It’s not surprising that John Yoo dismisses the Senate’s report and remains convinced that torture got us bin Laden:
The Feinstein report alleges that other sources had already provided the name of the courier independently. But the CIA’s rebuttal — signed by Obama’s appointee Director John Brennan — makes clear this information “was insufficient to distinguish him from many other Bin Laden associates until additional information from detainees put it into context and allowed CIA to better understand his true role and potential in the hunt for Bin Laden.”
The CIA is right. While it may have had the courier’s name, it had hundreds if not thousands of possible Al Qaeda agents in its files. Only the interrogations pinpointed his importance.
We are told, say, that a prisoner recognized a photograph of an important person that happened to be shown to him after the prisoner was tortured, and that helped the CIA put together a piece of a puzzle. To call THAT a success of the program is to imply that there was no reason to think that the prisoner would have provided the same information at the same time if he had not been tortured, and that the pre-torture rapport built by the interrogators and the captors remained intact. The CIA rebuttal goes out of its way to suggest that there is no way to know that what would have happened. An epistemological question is what one CIA officer put it.
But it should not have to be!
If the program is a success, there should be many examples where a detainee was presented with the same questions before and after “enhanced interrogation” and only provided the valuable, accurate intel after the fact. Here, absence of evidence is evidence of absence, precisely because we can say with near certainty that the detainees provided extremely valuable information before being tortured — information that, had these prisoners been truly trained to resist interrogation, they would not have easily gotten up.
Greenwald objects to the debate over torture’s effectiveness.

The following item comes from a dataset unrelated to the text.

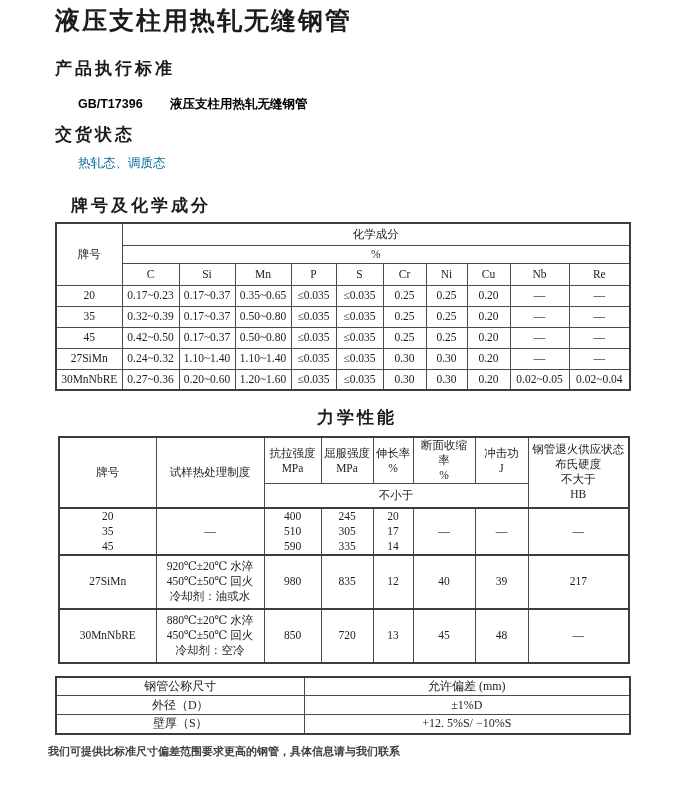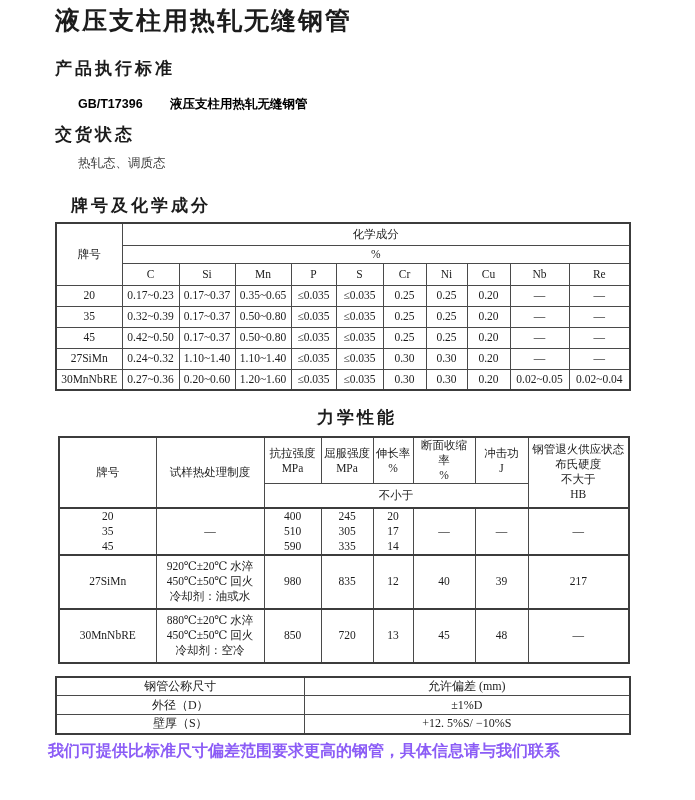"热轧态、调质态" p.body-line { color: #404040 -> #0369a1 }
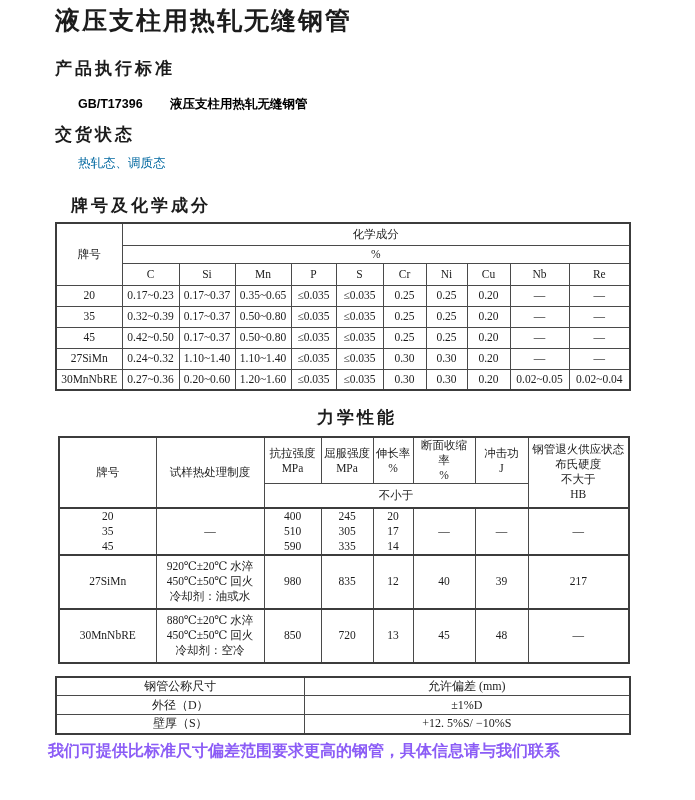"我们可提供比标准尺寸偏差范围要求更高的钢管，具体信息请与我们联系" p.doc-footer { color: #8b5cf6 -> #404040; font-size: 16px -> 11px }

But Drezner thinks it’s worthwhile:
The “very mushy middle” might have moral qualms about torture, but still think it’s justified in extreme circumstances. It’s possible they’ve come to this conclusion based on “24” and “Zero Dark Thirty” rather than any real policy debate. The point is, these are the people who need to be persuaded that even in extreme circumstances, torture is useless because it doesn’t work at extracting useful information. It is through developing a public consensus on this issue that a norm starts to take effect — and, hopefully, policy practitioners internalize that belief.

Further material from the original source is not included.